İbni Haldun şehri tanımlarken bir şehrin uygarlıkla bağının nasıl olduğunun göz önünde bulundurulması gerektiğini savunur. Yani bir şehir nüfus bakımından yeterli olsa da olması gereken diğer kavramları yerine getirmiyorsa o mekânın şehir özellikleri tartışmaya açıktır.

Kırsal alanlarda meydana gelen geçim sıkıntısının şehirlerde giderilmesi düşüncesi ile şehir nüfusunun artması o yerin sadece nüfusunun artmasına sebep olurken şehirlileşme kültürüne ise negatif bir değer katacaktır. Şehirlerin kırsal alandan mekânsal olarak farklılaşması en çok iş bölümü ve uzmanlaşma alanında görülmektedir. Şöyle ki bir kırsal alanda sadece tarım ve hayvancılık faaliyetleri görülürken şehirlerde ekonomiden siyasete, kültürden sosyal alanlara kadar yaşamın tüm boyutlarında uzman kişi ve kurumların faaliyetleri mevcuttur.

Kırsal alanlarda sadece tarım, hayvancılık gibi alanlarda uğraşmak yeterli iken bir şehirde bunların çok ötesinde karmaşık bir yapı olması son derece doğal ve gereken durumdur. Bu durum kılık kıyafete, düşünce tarzına da yansıyan bir olgudur. Bundan dolayı tarih boyunca medeniyetlerin ve insanlığın mirasını köyler, kasabalar değil şehirler idame ettirtmiştir. Eğer şehir yapılanmaları olmasaydı geçmiş olaylara yani tarihe ait medeniyet hareketleri günümüze ulaşamazdı.
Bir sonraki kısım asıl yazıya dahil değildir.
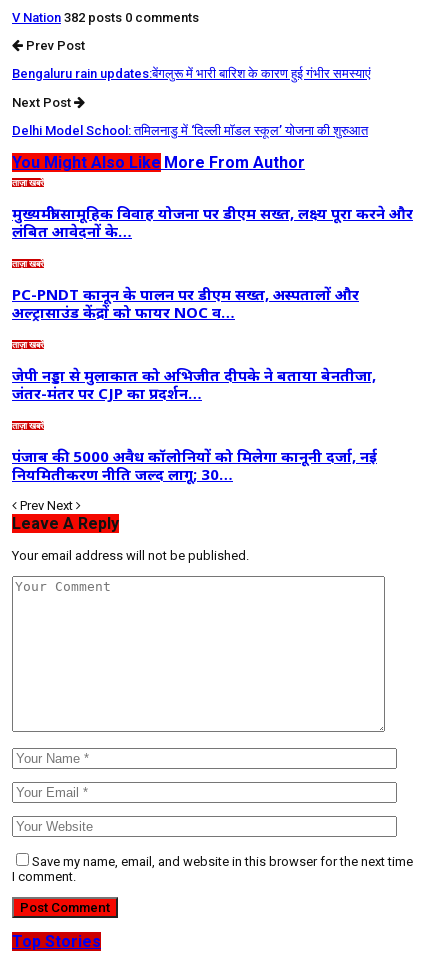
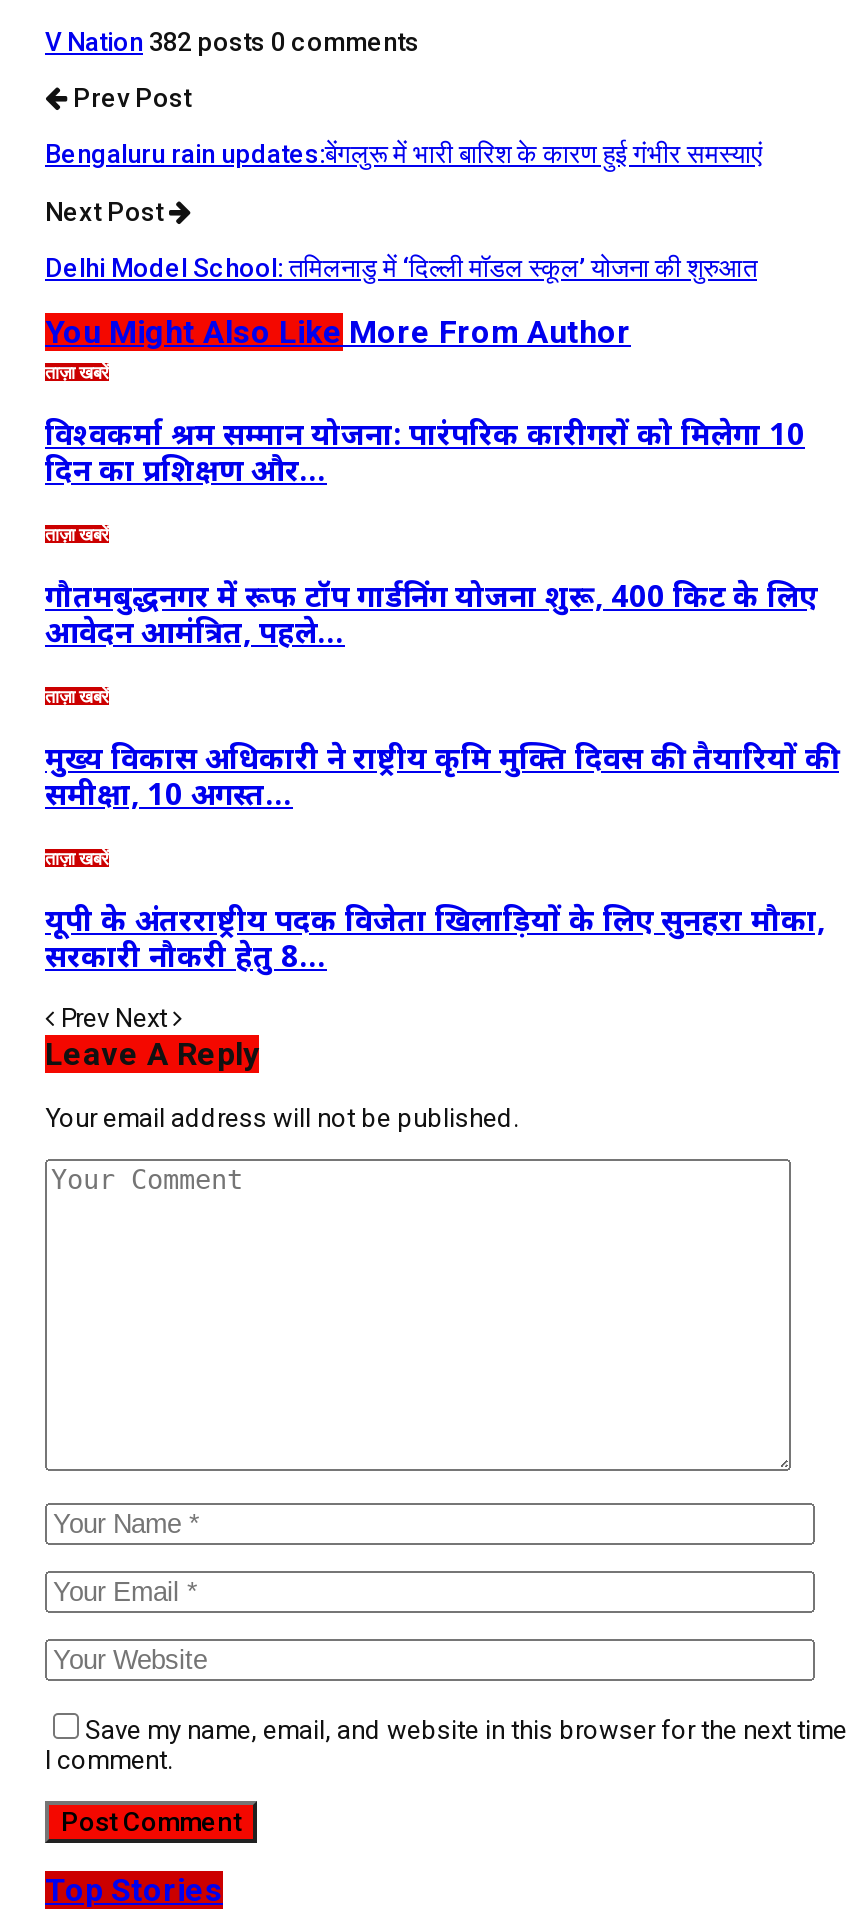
- मुख्यमंत्री सामूहिक विवाह योजना पर डीएम सख्त, लक्ष्य पूरा करने और
- लंबित आवेदनों के…
+ विश्वकर्मा श्रम सम्मान योजना: पारंपरिक कारीगरों को मिलेगा 10
+ दिन का प्रशिक्षण और…

- PC-PNDT कानून के पालन पर डीएम सख्त, अस्पतालों और
- अल्ट्रासाउंड केंद्रों को फायर NOC व…
+ गौतमबुद्धनगर में रूफ टॉप गार्डनिंग योजना शुरू, 400 किट के लिए
+ आवेदन आमंत्रित, पहले…

- जेपी नड्डा से मुलाकात को अभिजीत दीपके ने बताया बेनतीजा,
- जंतर-मंतर पर CJP का प्रदर्शन…
+ मुख्य विकास अधिकारी ने राष्ट्रीय कृमि मुक्ति दिवस की तैयारियों की
+ समीक्षा, 10 अगस्त…

- पंजाब की 5000 अवैध कॉलोनियों को मिलेगा कानूनी दर्जा, नई
- नियमितीकरण नीति जल्द लागू; 30…
+ यूपी के अंतरराष्ट्रीय पदक विजेता खिलाड़ियों के लिए सुनहरा मौका,
+ सरकारी नौकरी हेतु 8…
Antik dönemde ve daha öncesinde kurulan ilk şehirler mensup oldukları devletlerin uygarlık seviyesini gösterirdi. Bir hükümdar, şehrinde bulunan ekonomik yapının güçlü olmasının yanı sıra aynı zamanda şehirde meydana gelen kültür hareketlerinin güçlü olması ile övünç duyardı. O şehirde meydana gelen bir buluş bir düşünce hareketi tüm ekonomik düzenin önüne geçebilirdi. Bütün devrimler ve bir toplumda değişime sebep olan tüm siyasi yapılanmalar da şehirlerde olmuştur. Bu durum tarih boyunca değişmemiş günümüze kadar devam etmiş ve edecektir.
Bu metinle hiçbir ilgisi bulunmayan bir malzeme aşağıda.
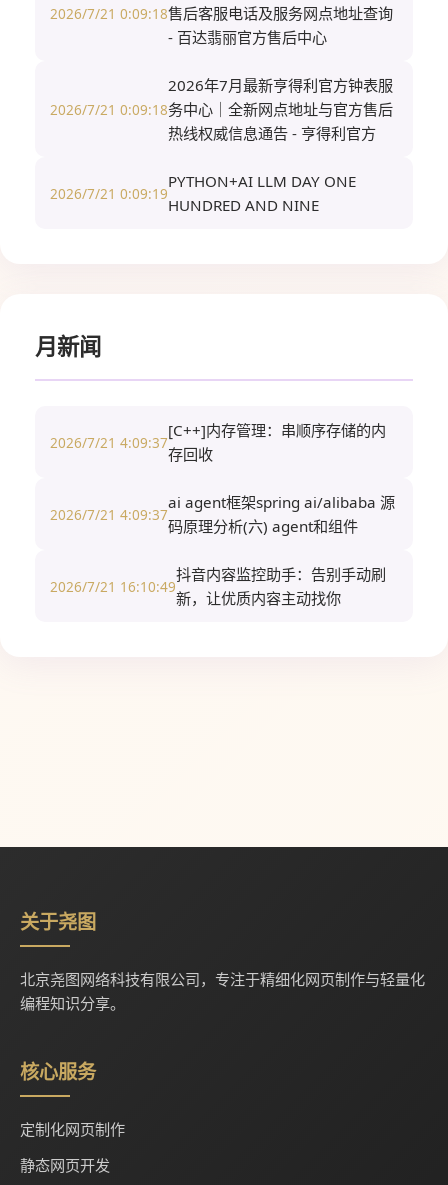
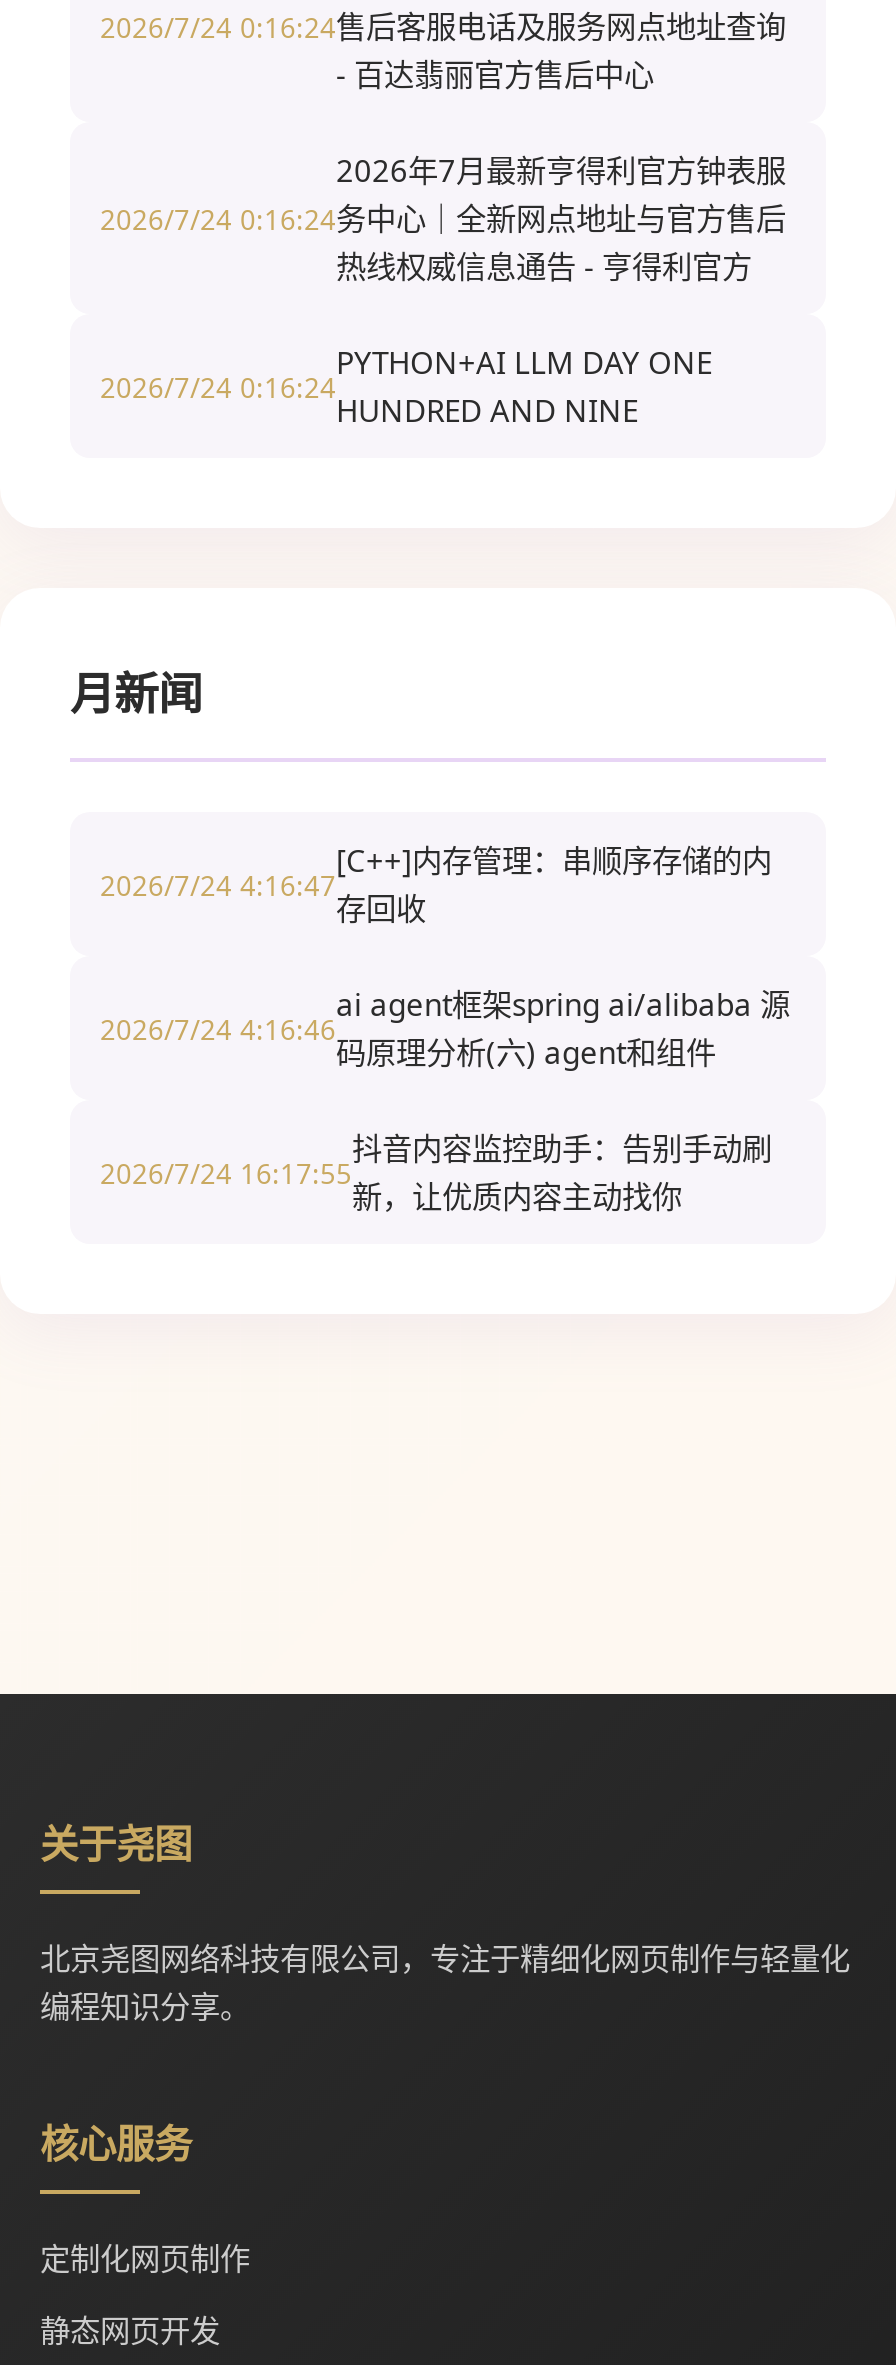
- 2026/7/21 0:09:18 售后客服电话及服务网点地址查询
+ 2026/7/24 0:16:24 售后客服电话及服务网点地址查询

- 2026/7/21 0:09:18 务中心｜全新网点地址与官方售后
+ 2026/7/24 0:16:24 务中心｜全新网点地址与官方售后

- 2026/7/21 0:09:19
+ 2026/7/24 0:16:24

- 2026/7/21 4:09:37
+ 2026/7/24 4:16:47

- 2026/7/21 4:09:37
+ 2026/7/24 4:16:46

- 2026/7/21 16:10:49
+ 2026/7/24 16:17:55
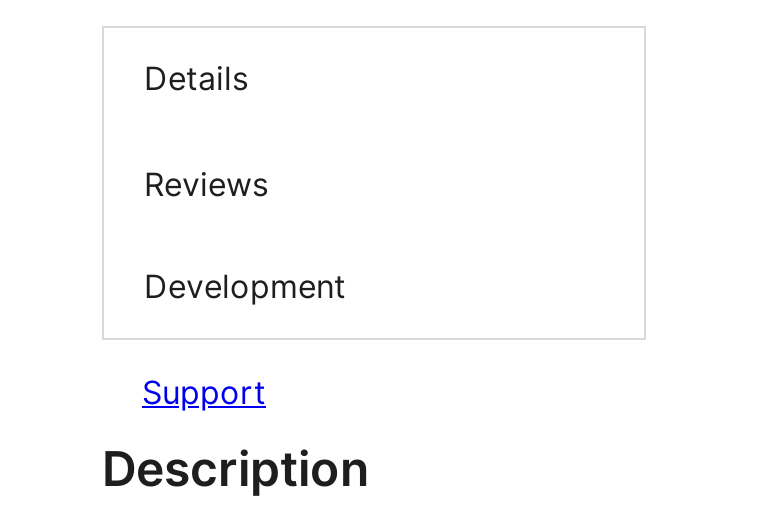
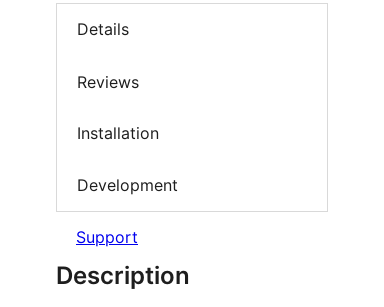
+ Installation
Şehir, içinde barındırdığı dinamik yapıyla her türlü düşüncenin yer bulacağı ve rekabet edeceği çok kapsamlı bir canlı organizmadır. Bu organizma bazen büyüyüp gelişir, bazen de zayıflayıp çok nadir olarak ölse de, kendine yeni yaşam alanları bulmaya devam eder. Örneğin günümüzdeki şehir tanımlarının içine “maden şehri, tarım şehri, endüstri şehri, üniversite şehri, kültür şehri, memur şehri vs.” gibi bir yanı ile çok gelişmiş olan şehir tanımları eklenmiştir. Çünkü artık şehir tanımlarında genel olarak başat rol üstlenmiş olan işlevsellik, nüfus ve sosyolojik ölçütler artık yetmemektedir.
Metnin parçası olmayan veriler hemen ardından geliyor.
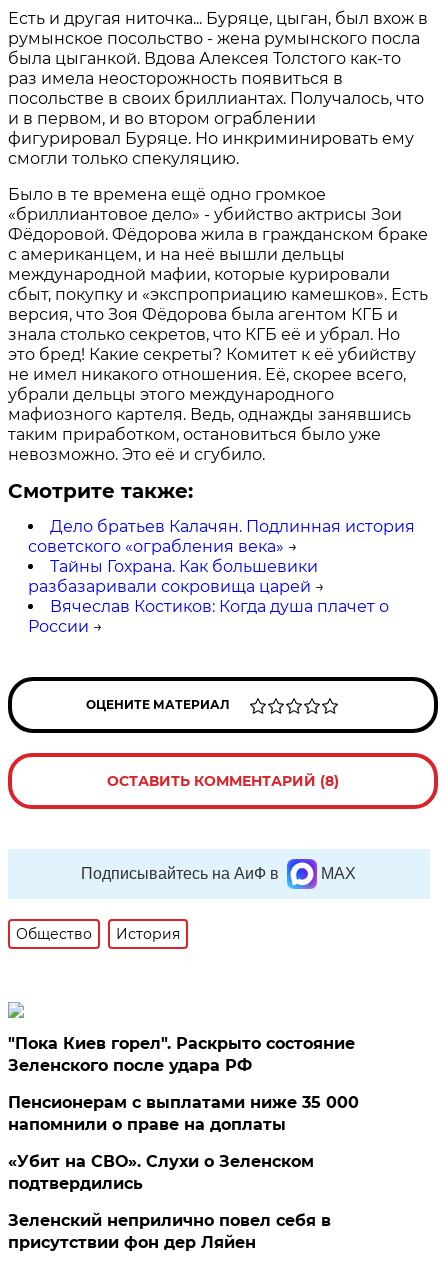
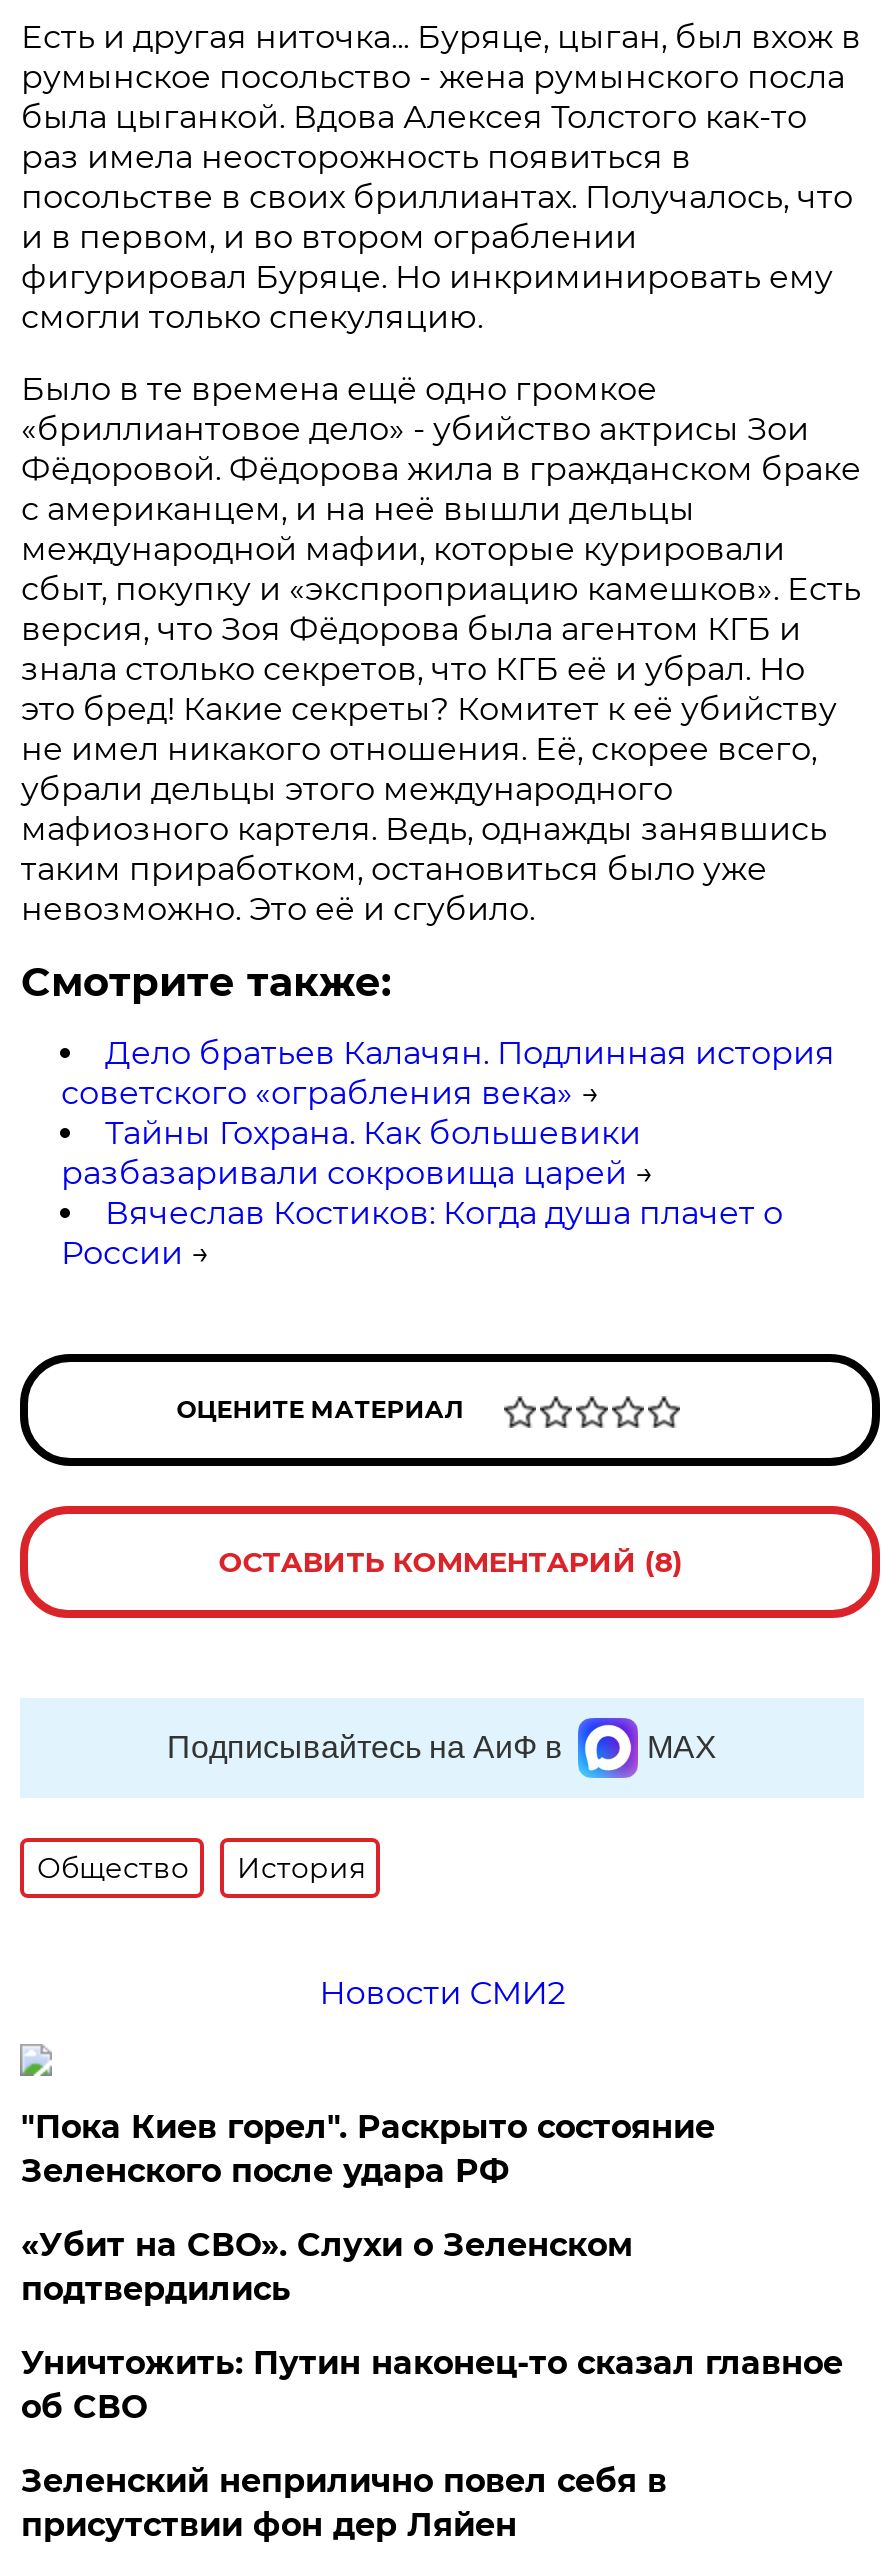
+ Новости СМИ2

- Пенсионерам с выплатами ниже 35 000
- напомнили о праве на доплаты

moved up: «Убит на СВО». Слухи о Зеленском | подтвердились

+ Уничтожить: Путин наконец-то сказал главное
+ об СВО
Ülkemizde ve diğer dünya ülkelerinde genel olarak bir şehri tanımlarken, 20.000 ve üzeri nüfusa sahip olan mekânlar şehir olarak tanımlanmaktadır. Nüfus ölçütünün baz olarak alınması antik Yunandan beri kullanılsa da bir şehrin ideal nüfusunun kaç olması gerektiği ise hala tartışılan bir durumdur. Aristo ise çok fazla sayıda yurttasın barındığı bir sitenin (şehrin) mutlu bir yaşam için olumsuz koşullara sahip olacağını ifade etmiştir. O, nüfusunun kalabalık olduğu bir Şehrin idaresinin de iyi olmayacağını düşünür. Pek de haksız sayılmaz…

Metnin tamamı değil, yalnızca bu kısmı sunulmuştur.